O último dia em Marraquexe foi uma coisa sem graça, como o são quase todos os dias de férias em que partimos a meio do dia: arrumar as malas, comprar os últimos “recuerdos” (últimos e primeiros para mim), termos que deixar tudo pronto às onze e meia da manhã o que inviabilizou um último mergulho no tanque do terraço do Riad,… enfim, não fizemos turismo a sério mas também não gastámos o dia a contar os minutos. Um dia onde não se fode nem se sai de cima para empregar um bonito provérbio da língua portuguesa.
O resto do dia não teve grande história: um almoço marroquino para despedida, partida para o aeroporto, desfazermo-nos dos últimos dirhams (a minha veia matemática conseguiu optimizar o gasto ao comprar duas caixas de bolachas de modo a ficar com 1 dirham (=9 cts€) no bolso!), e eu começar com tonturas.

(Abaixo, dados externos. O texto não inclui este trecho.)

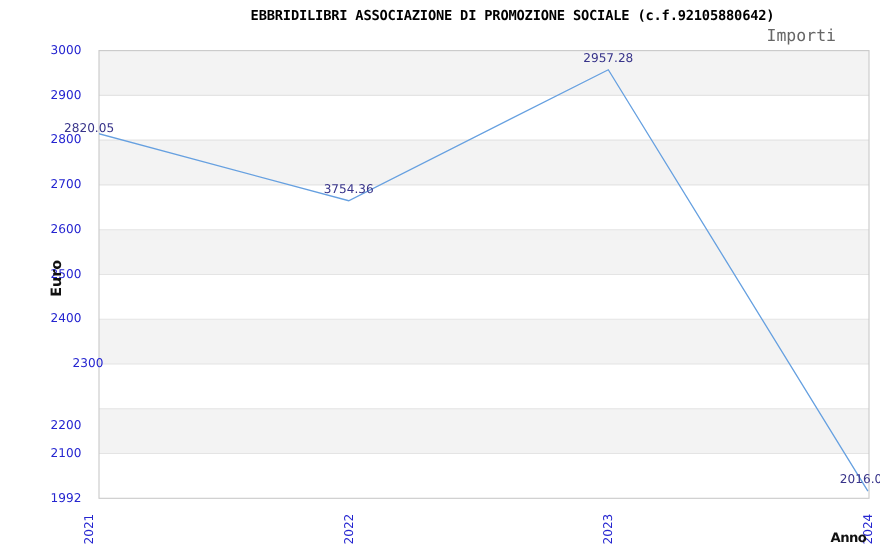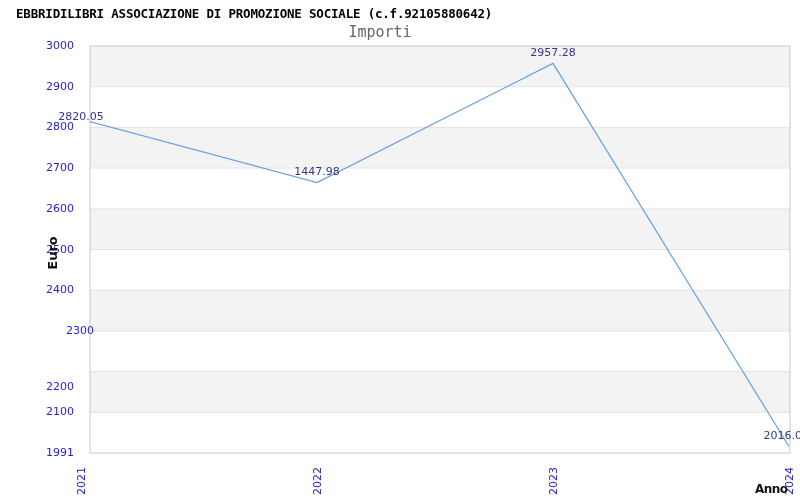--- a/index.html
+++ b/index.html
@@ -8,7 +8,7 @@
     background:#ffffff;font-family:"DejaVu Sans",sans-serif;
   }
   .chart-title{
-    position:absolute;top:6px;left:16px;width:700px;text-align:left;
+    position:absolute;top:6px;left:4px;width:700px;text-align:right;
     font-family:"DejaVu Sans Mono",monospace;font-weight:bold;
     font-size:12.5px;letter-spacing:-0.2px;color:#000;
   }

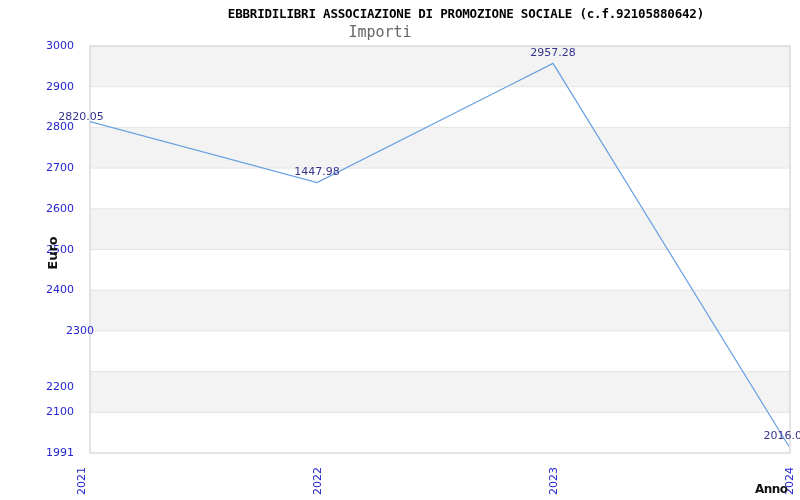--- a/index.html
+++ b/index.html
@@ -13,7 +13,7 @@
     font-size:12.5px;letter-spacing:-0.2px;color:#000;
   }
   .chart-subtitle{
-    position:absolute;top:23px;left:0;width:760px;text-align:center;
+    position:absolute;top:23px;left:0;width:760px;text-align:right;
     font-family:"DejaVu Sans Mono",monospace;font-size:15px;color:#666;
   }
   svg.chart{position:absolute;left:0;top:0;}

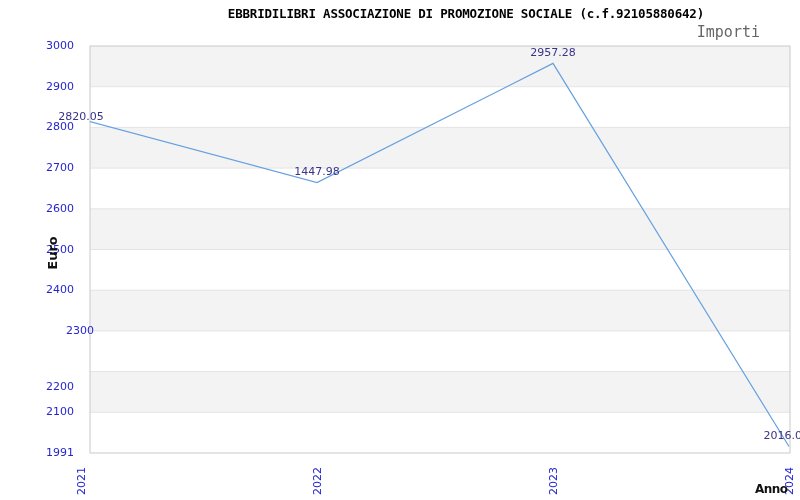--- a/index.html
+++ b/index.html
@@ -87,7 +87,7 @@
   </div>
 <div id="plabels">
     <div class="plabel" style="left: 81px; top: 115.24px; margin-top: 8px;">2820.05</div>
-    <div class="plabel" style="left: 317px; top: 178.475px;">1447.98</div>
+    <div class="plabel" style="left: 317px; top: 178.475px;">3754.36</div>
     <div class="plabel" style="left: 553px; top: 59.387px;">2957.28</div>
     <div class="plabel right-clip" style="left: 802px; top: 442.488px;">2016.0</div>
   </div>

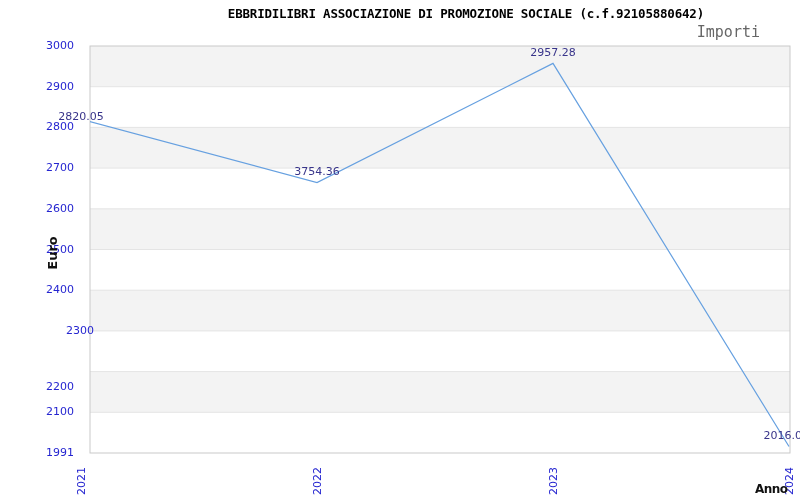--- a/index.html
+++ b/index.html
@@ -77,7 +77,7 @@
     <div class="ytick" style="top: 323.9px; margin-left: 20px;">2300</div>
     <div class="ytick" style="top: 364.6px; margin-top: 15px;">2200</div>
     <div class="ytick" style="top: 405.3px;">2100</div>
-    <div class="ytick" style="top: 446px;">1991</div>
+    <div class="ytick" style="top: 446px;">1992</div>
   </div>
 <div id="xticks">
     <div class="xtick" style="left: 81px; top: 481px;">2021</div>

Apesar de ter sido uma viagem que alterou substancialmente a ideia que levava à partida, gostei muito de Marraquexe e dos seus habitantes (bem mais simpáticos do que eu pensava, embora um bocadinho chatos quando se tratava de negociatas), do ambiente algo exótico da cidade e muito de outro tempo (não grandes marcas do ocidente, pelo menos nos locais por onde andámos). De forma alguma seria um país que eu escolheria para viver tais as diferenças em termos de higiene, acesso à cultura, clima e sobretudo, tranquilidade, face ao lugar onde vivo. Contudo, é um sítio onde vale bem a pena demorarmo-nos uns dias para uma visita.
Do avião pude comprovar a dimensão gigante desta cidade. E imaginar que andei ali pelo meio…
Expressões portuguesas ouvidas ao longo destes quatro dias (por esta ordem):
- Cristiano Ronaldo
- Obrigado
- Batatas Fritas
- Pachacha

O dia estava quente p’ra caralho e só cheguei a casa pelas oito e meia depois de aterrar em Lisboa às seis e quinze: viajar de avião pode ser muito prático mas a junção da antecedência, bagagem e segurança torna-a numa forma de nos deslocarmos não só cansativa como também desconfortável (quase seis horas entre chegar ao aeroporto e entrar em casa para um voo de uma hora e quinze).
A noite foi dura fazendo-se finalmente sentir o “efeito-Marrocos” no meu aparelho digestivo. Mas em Marrocos nunca, em momento algum, eu cheguei a cagar fininho!